> Exercise goal
Where a line contains the word "family", copy that line from the records below.

> Given records
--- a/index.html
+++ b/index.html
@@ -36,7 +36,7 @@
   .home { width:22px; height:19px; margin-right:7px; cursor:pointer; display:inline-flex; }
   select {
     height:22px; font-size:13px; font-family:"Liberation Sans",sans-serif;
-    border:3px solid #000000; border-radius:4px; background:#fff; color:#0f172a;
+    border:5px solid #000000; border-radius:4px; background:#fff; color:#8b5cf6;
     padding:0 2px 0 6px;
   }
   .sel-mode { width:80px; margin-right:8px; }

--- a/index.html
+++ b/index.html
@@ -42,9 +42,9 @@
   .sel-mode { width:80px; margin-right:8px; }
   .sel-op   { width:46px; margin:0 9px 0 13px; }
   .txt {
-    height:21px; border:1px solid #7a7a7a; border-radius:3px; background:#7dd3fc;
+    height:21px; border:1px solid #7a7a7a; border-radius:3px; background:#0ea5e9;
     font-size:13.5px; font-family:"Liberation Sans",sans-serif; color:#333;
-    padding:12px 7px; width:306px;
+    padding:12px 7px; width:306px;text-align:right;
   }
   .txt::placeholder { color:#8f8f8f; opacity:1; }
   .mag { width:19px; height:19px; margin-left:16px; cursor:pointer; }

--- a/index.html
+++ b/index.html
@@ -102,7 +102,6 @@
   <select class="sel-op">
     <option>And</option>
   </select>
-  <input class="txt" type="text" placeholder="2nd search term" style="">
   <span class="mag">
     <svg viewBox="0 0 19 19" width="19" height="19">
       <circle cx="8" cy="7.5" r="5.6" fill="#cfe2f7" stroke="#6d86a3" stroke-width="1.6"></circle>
...
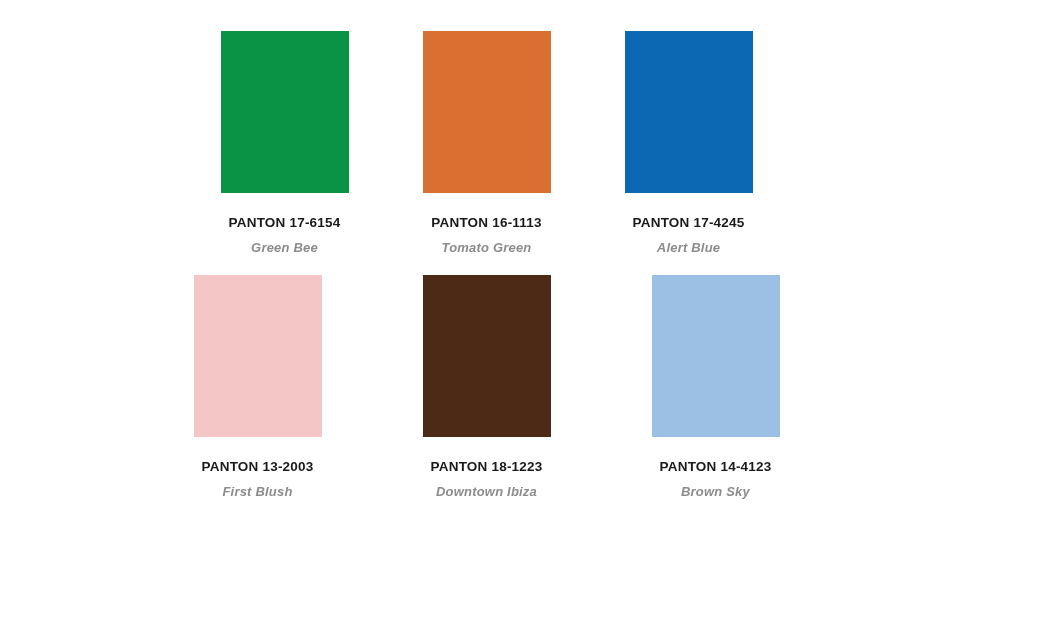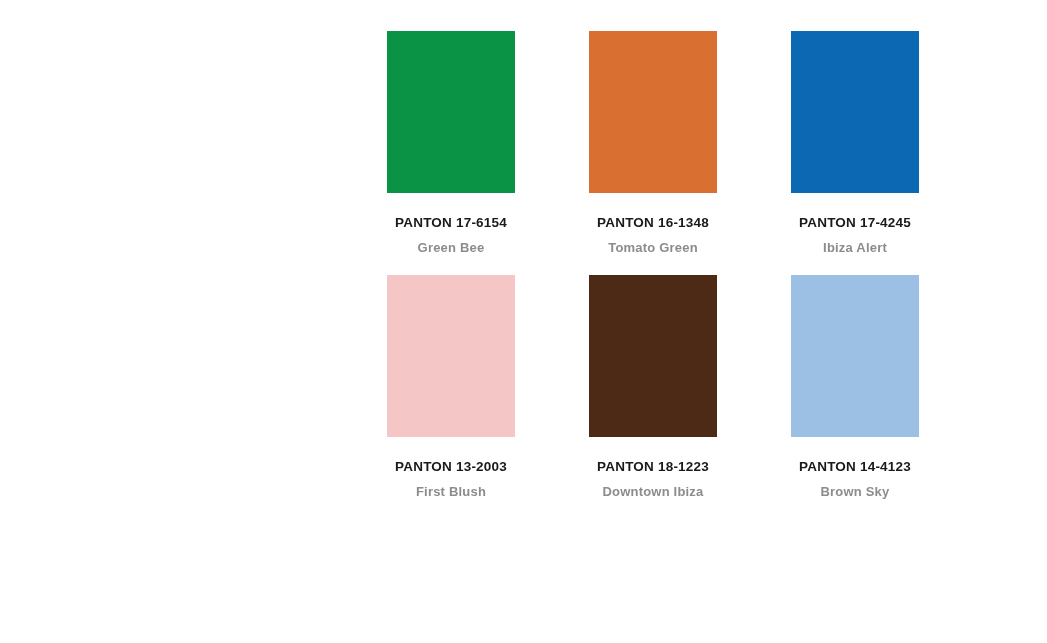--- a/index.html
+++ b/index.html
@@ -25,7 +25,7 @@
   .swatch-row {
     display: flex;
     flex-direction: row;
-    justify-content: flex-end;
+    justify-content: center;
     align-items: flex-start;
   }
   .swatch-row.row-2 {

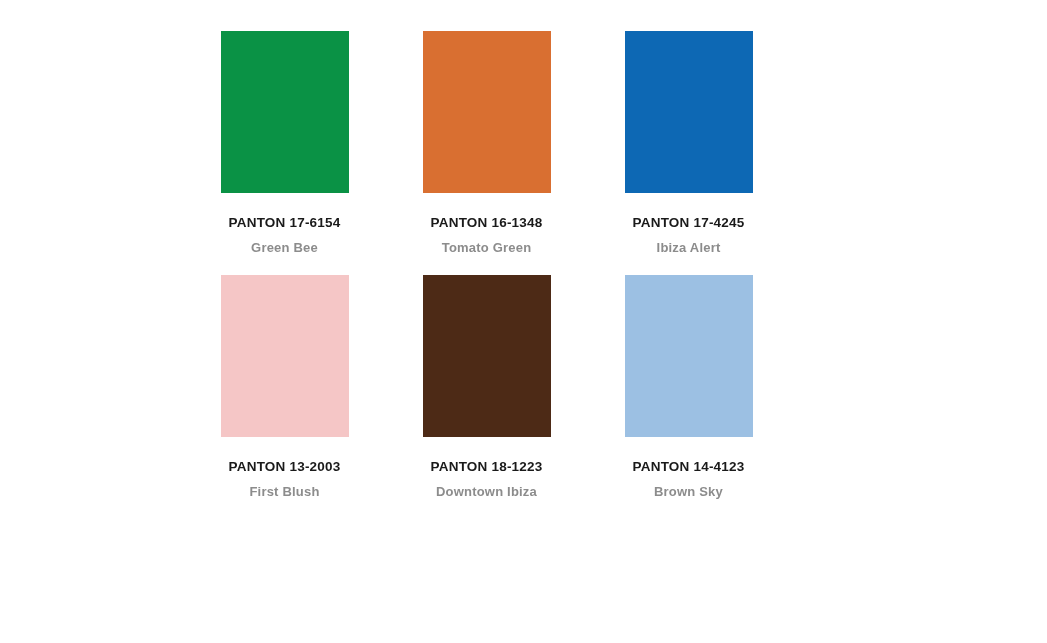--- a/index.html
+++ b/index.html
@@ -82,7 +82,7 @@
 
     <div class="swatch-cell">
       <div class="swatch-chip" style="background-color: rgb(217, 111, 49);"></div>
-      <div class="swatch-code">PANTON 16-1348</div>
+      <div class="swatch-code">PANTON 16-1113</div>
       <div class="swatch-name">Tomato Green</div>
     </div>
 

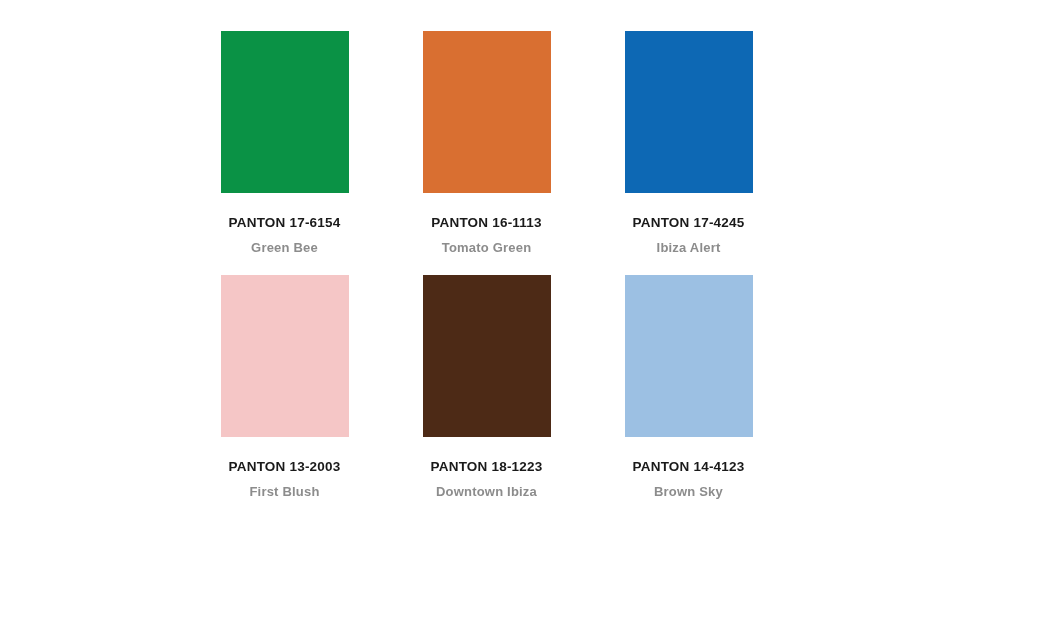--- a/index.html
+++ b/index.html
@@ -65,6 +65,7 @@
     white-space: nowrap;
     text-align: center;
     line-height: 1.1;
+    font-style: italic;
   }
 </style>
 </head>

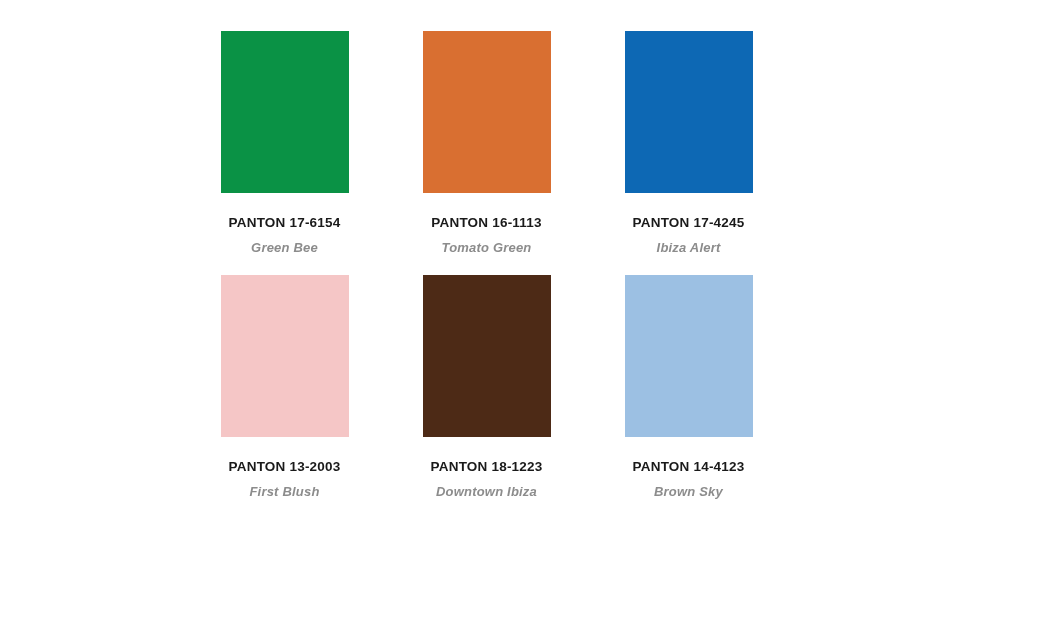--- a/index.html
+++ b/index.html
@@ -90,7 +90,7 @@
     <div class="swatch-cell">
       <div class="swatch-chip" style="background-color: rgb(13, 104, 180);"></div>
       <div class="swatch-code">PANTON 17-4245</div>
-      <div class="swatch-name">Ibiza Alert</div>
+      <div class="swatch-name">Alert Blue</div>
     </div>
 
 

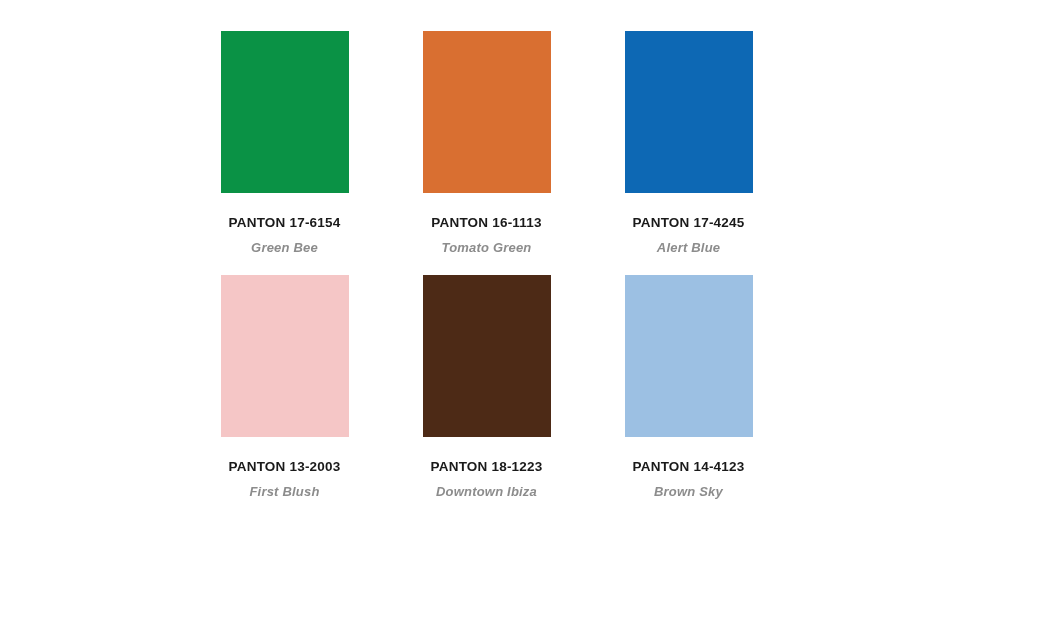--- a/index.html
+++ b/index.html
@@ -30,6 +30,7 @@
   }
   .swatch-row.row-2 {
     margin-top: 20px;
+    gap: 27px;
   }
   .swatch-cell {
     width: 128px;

> The completed task
     height:22px; font-size:13px; font-family:"Liberation Sans",sans-serif;
     font-size:13.5px; font-family:"Liberation Sans",sans-serif; color:#333;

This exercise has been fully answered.